> **ACTIVITY**
After locating "Demi Eye-Catching Swimsuit" in the listing below, copy that line and each one after it exactly, ending with the line that has "total: 2713.38 -> 2694.87".

> **RECORDED INFORMATION**

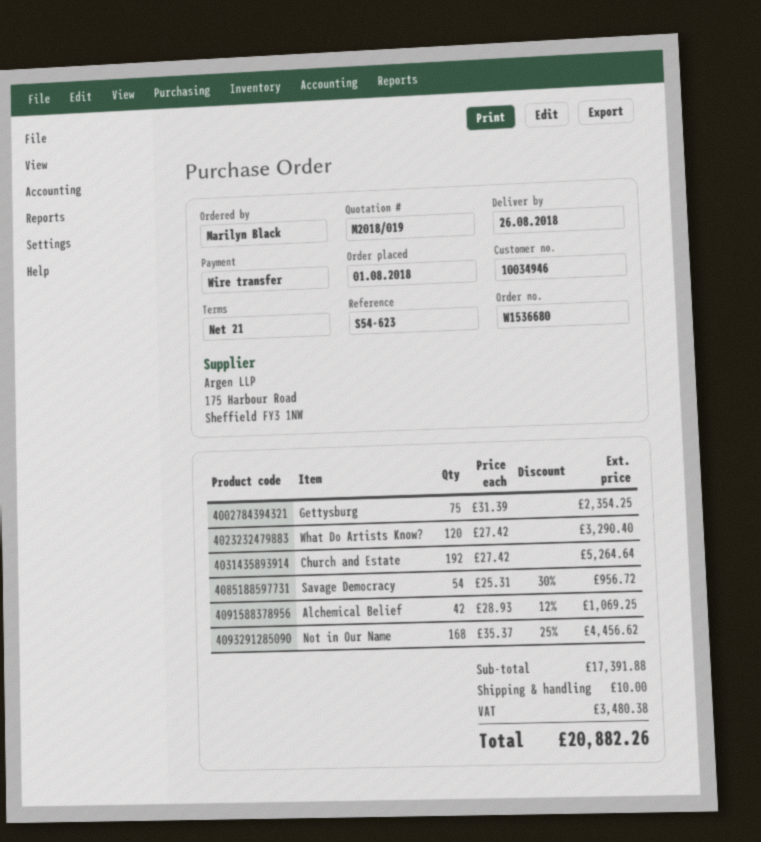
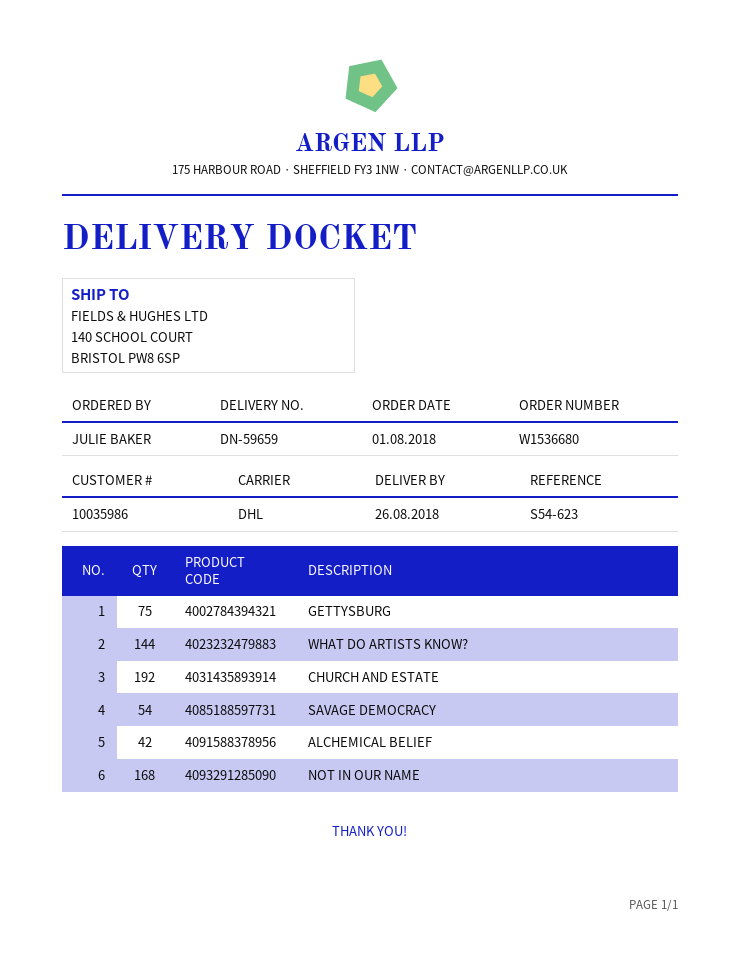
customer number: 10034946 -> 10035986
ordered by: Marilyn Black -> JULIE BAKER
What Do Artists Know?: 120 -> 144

...

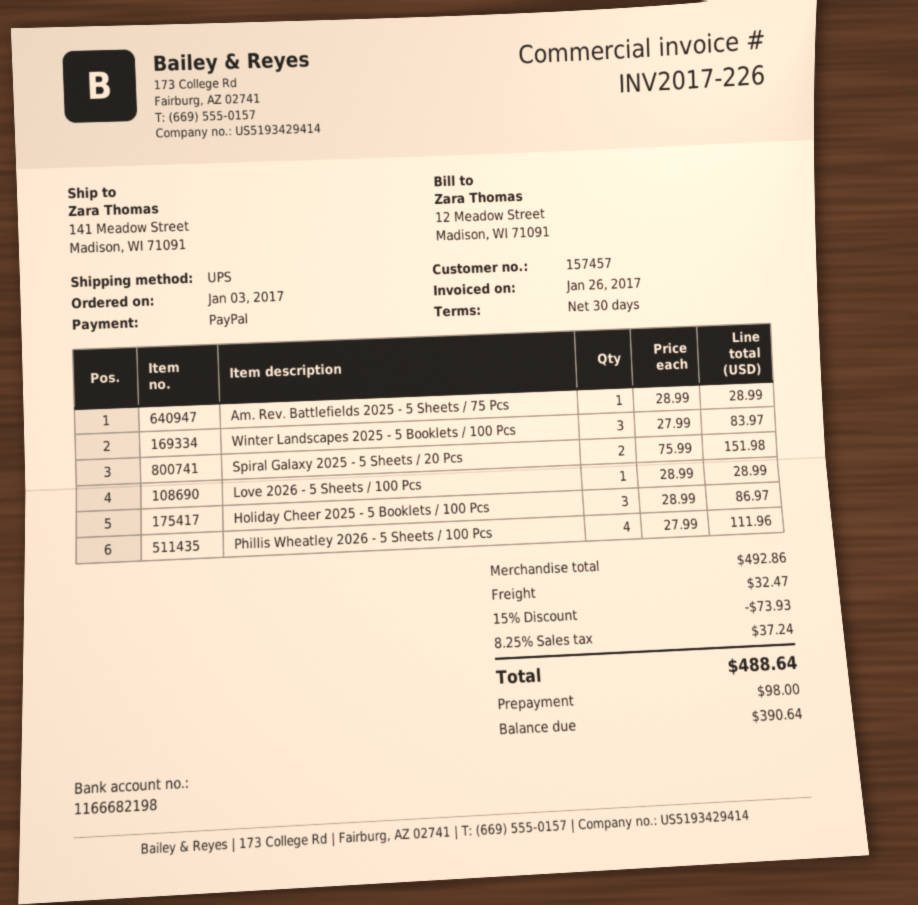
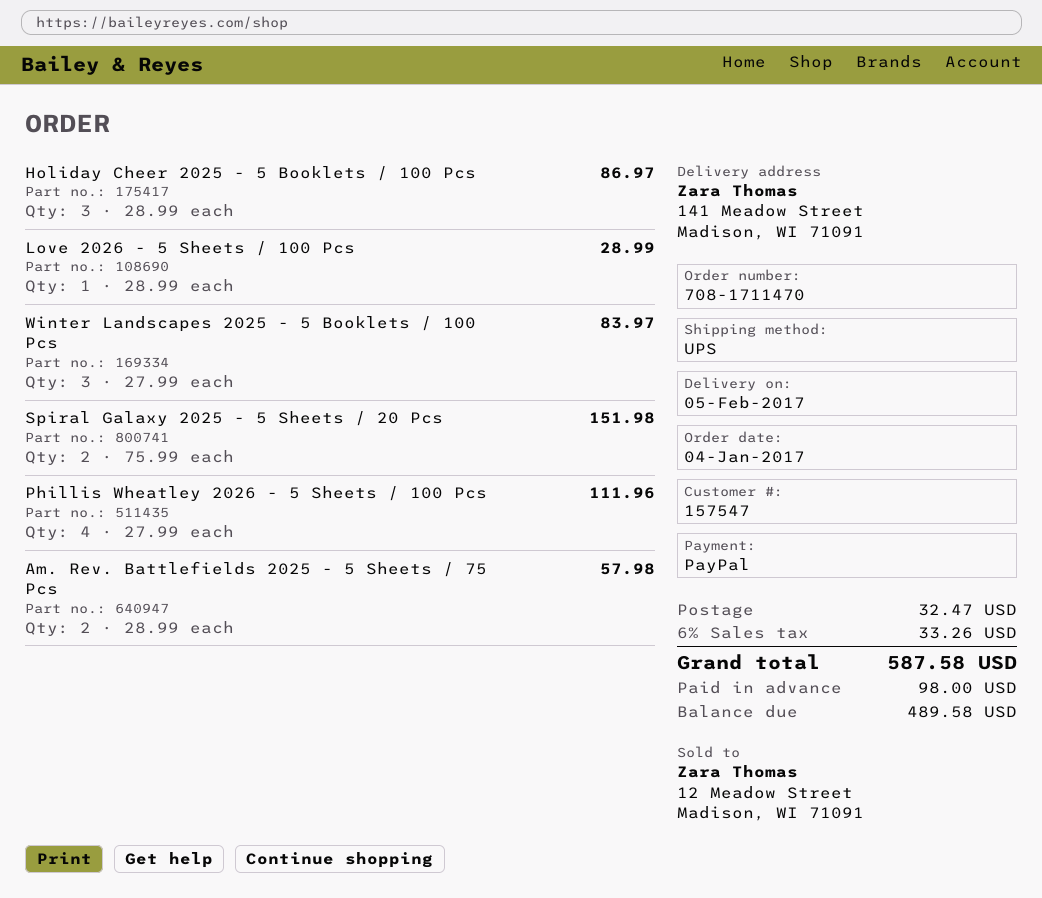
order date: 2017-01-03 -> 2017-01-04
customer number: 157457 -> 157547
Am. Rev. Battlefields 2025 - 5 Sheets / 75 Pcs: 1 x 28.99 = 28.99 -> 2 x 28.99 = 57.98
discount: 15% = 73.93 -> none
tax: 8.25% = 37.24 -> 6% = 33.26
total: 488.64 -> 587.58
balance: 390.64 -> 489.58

---

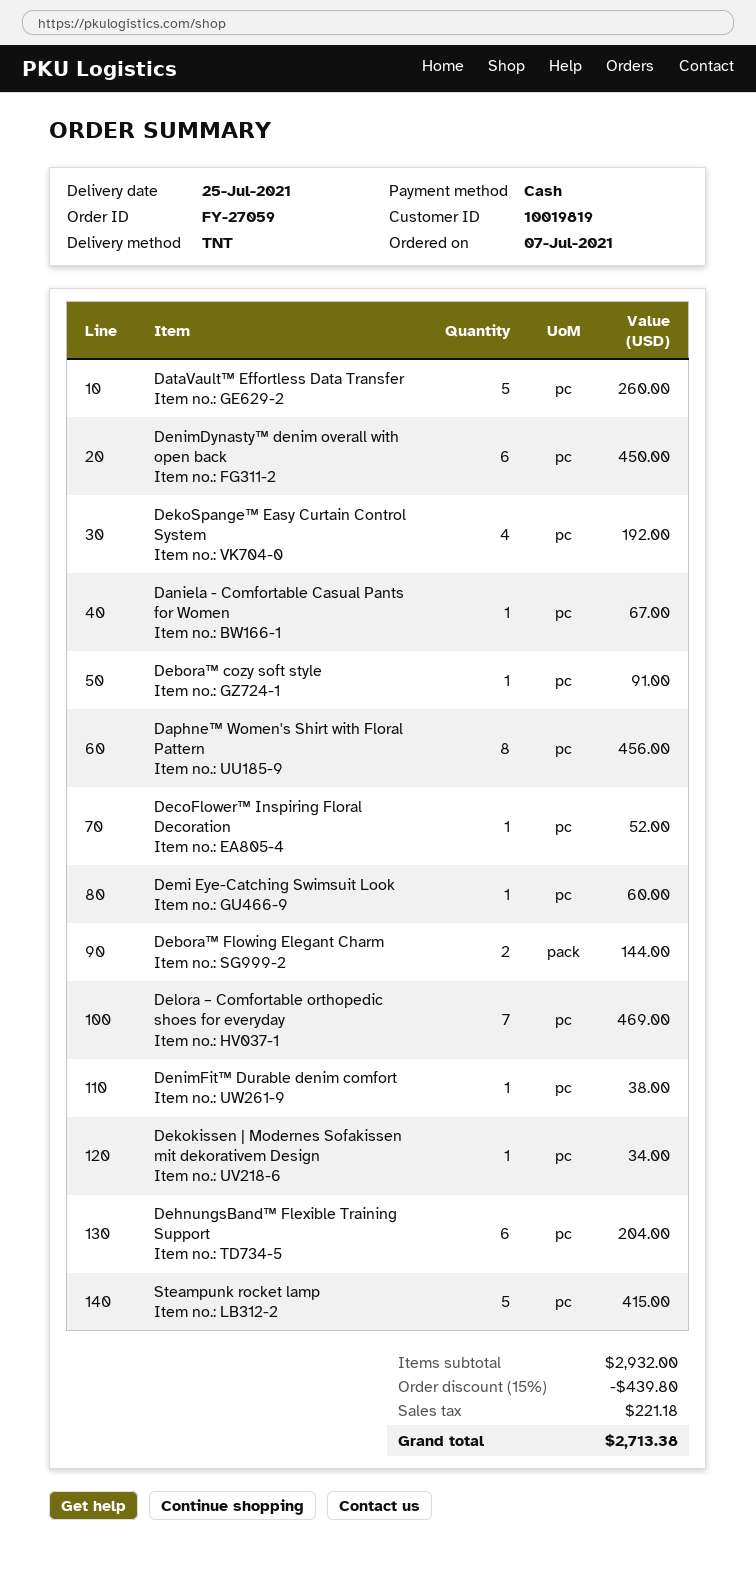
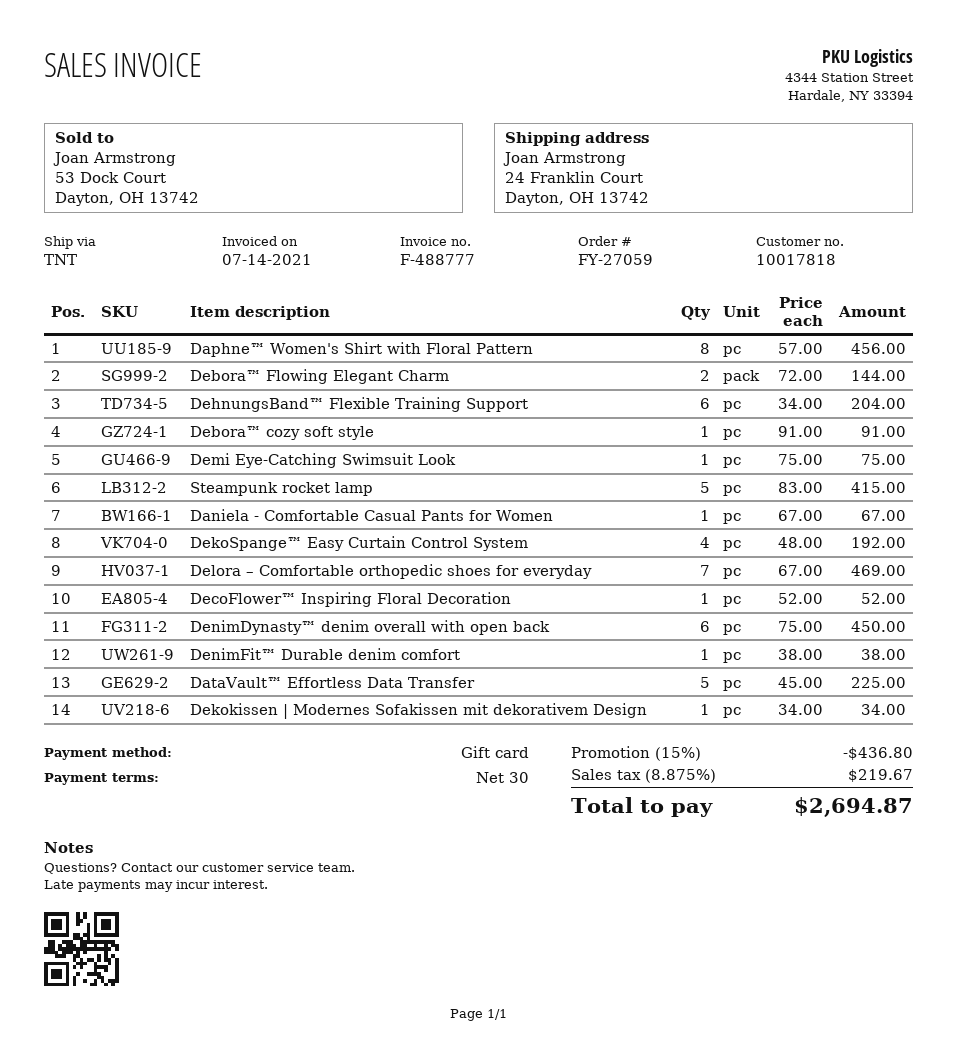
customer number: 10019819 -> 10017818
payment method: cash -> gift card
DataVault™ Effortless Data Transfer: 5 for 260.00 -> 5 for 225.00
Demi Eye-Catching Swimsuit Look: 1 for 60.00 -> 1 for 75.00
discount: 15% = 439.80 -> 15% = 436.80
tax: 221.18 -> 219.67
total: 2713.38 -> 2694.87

> **ANSWER BOX**
Demi Eye-Catching Swimsuit Look: 1 for 60.00 -> 1 for 75.00
discount: 15% = 439.80 -> 15% = 436.80
tax: 221.18 -> 219.67
total: 2713.38 -> 2694.87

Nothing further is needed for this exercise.